====== The data

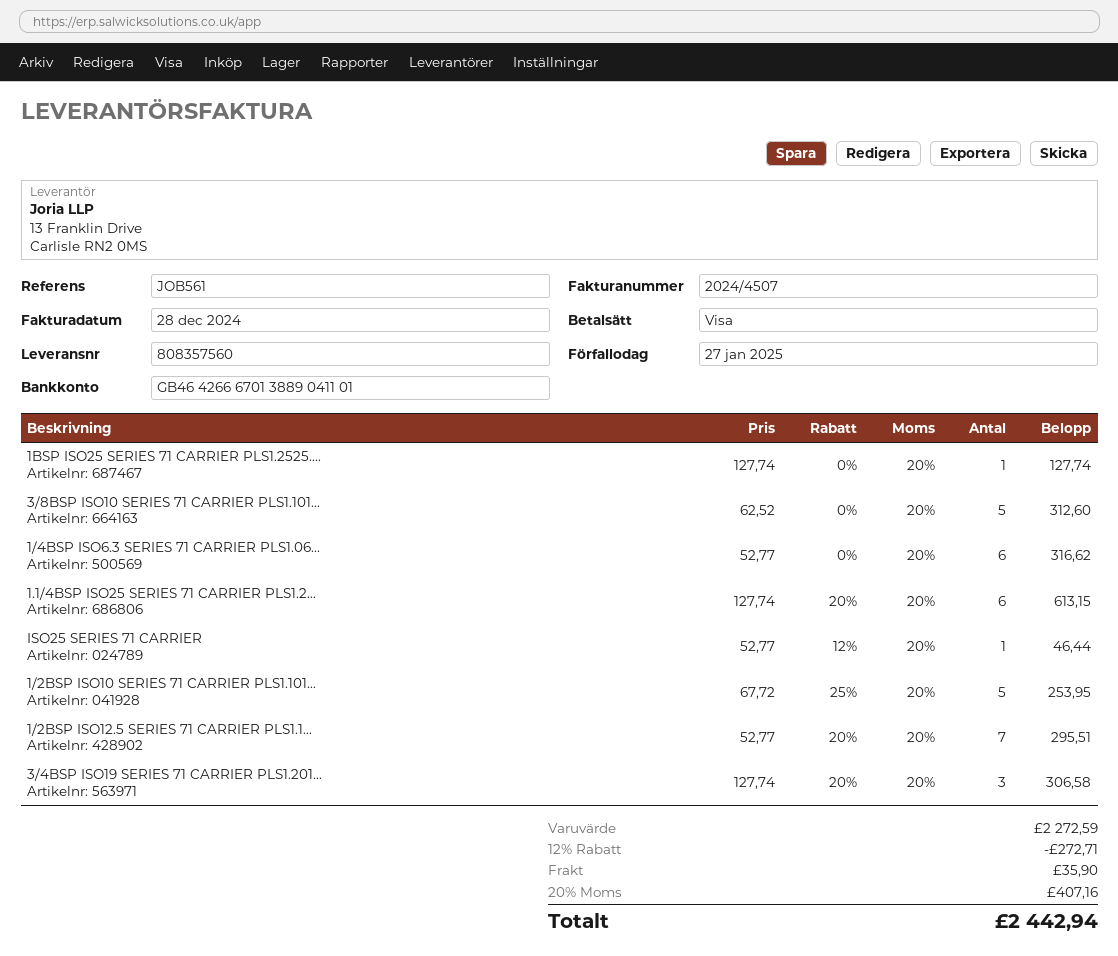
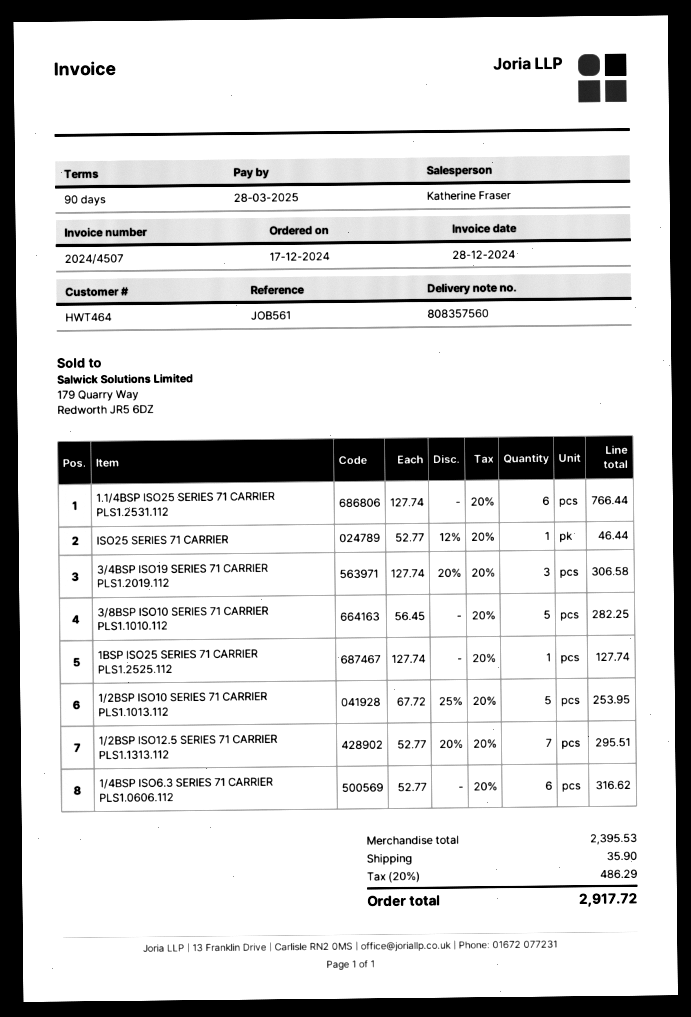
due date: 2025-01-27 -> 2025-03-28
3/8BSP ISO10 SERIES 71 CARRIER PLS1.101...: 5 x 62.52 = 312.60 -> 5 x 56.45 = 282.25
1.1/4BSP ISO25 SERIES 71 CARRIER PLS1.2...: 6 x 127.74 - 20% = 613.15 -> 6 x 127.74 = 766.44
subtotal: 2272.59 -> 2395.53
discount: 12% = 272.71 -> none
tax: 20% = 407.16 -> 20% = 486.29
total: 2442.94 -> 2917.72

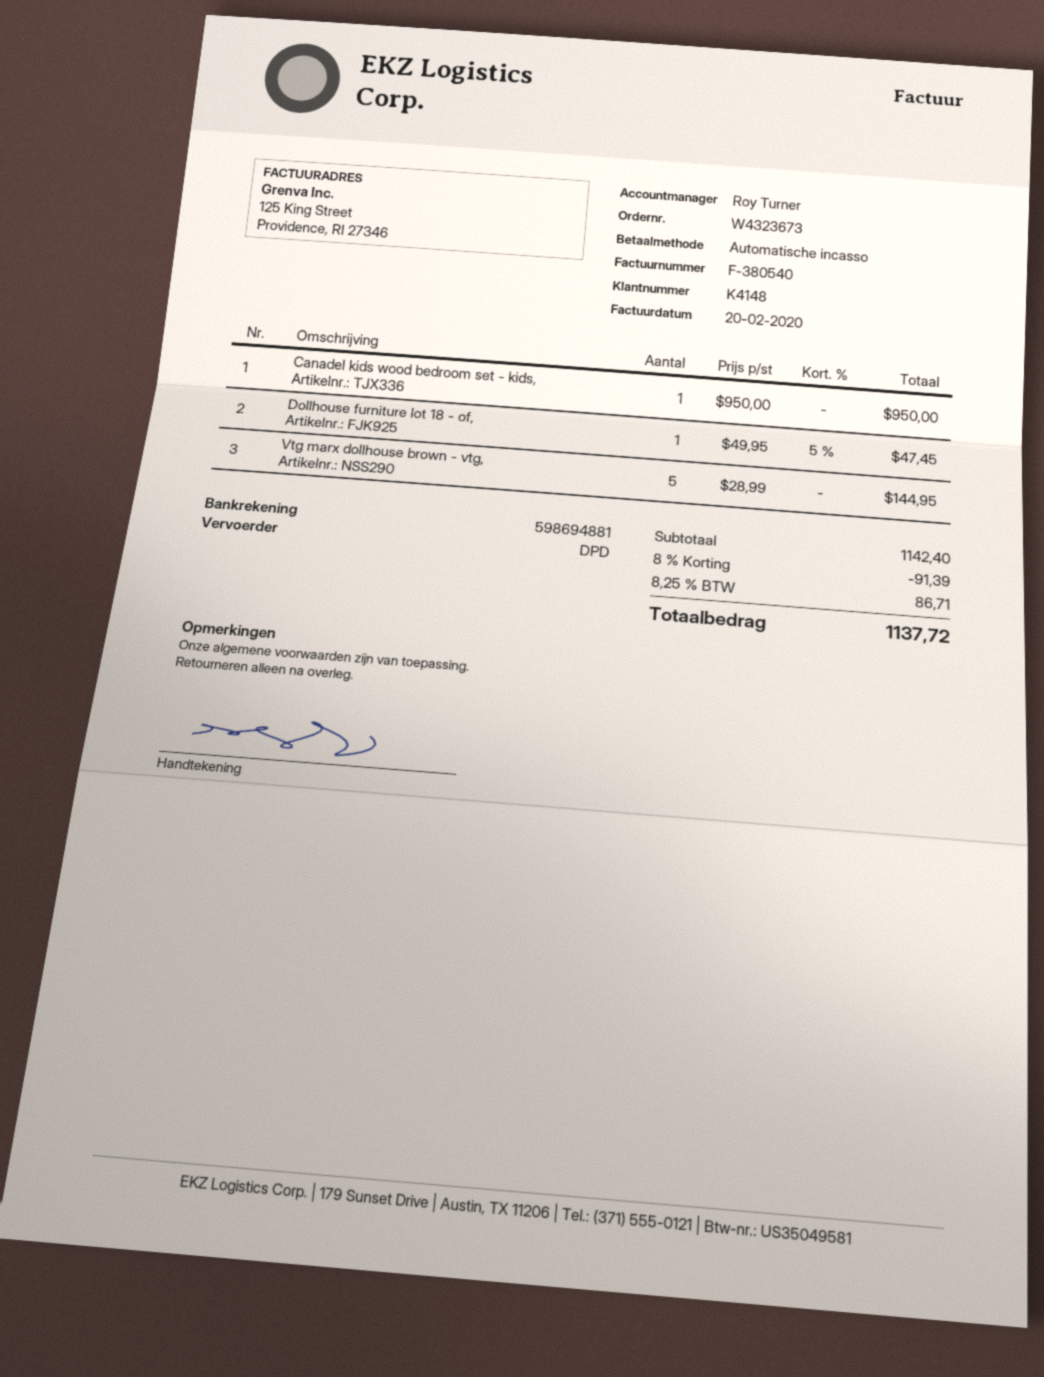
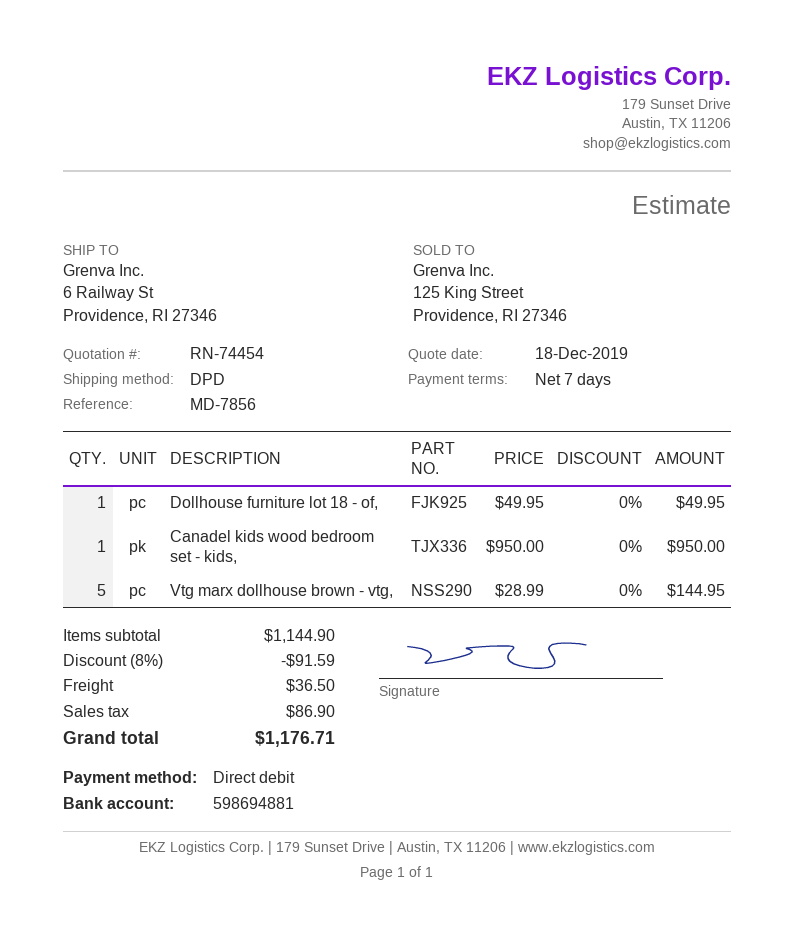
Dollhouse furniture lot 18 - of,: 1 x 49.95 - 5% = 47.45 -> 1 x 49.95 = 49.95
subtotal: 1142.40 -> 1144.90
discount: 8% = 91.39 -> 8% = 91.59
shipping: none -> 36.50
tax: 86.71 -> 86.90
total: 1137.72 -> 1176.71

============

**What is needed:** Only the lines from the one containing "discount: 8% = 91.39 -> 8% = 91.59" to the end of the data should be printed, exactly as they stand.

**Exercise solution:**
discount: 8% = 91.39 -> 8% = 91.59
shipping: none -> 36.50
tax: 86.71 -> 86.90
total: 1137.72 -> 1176.71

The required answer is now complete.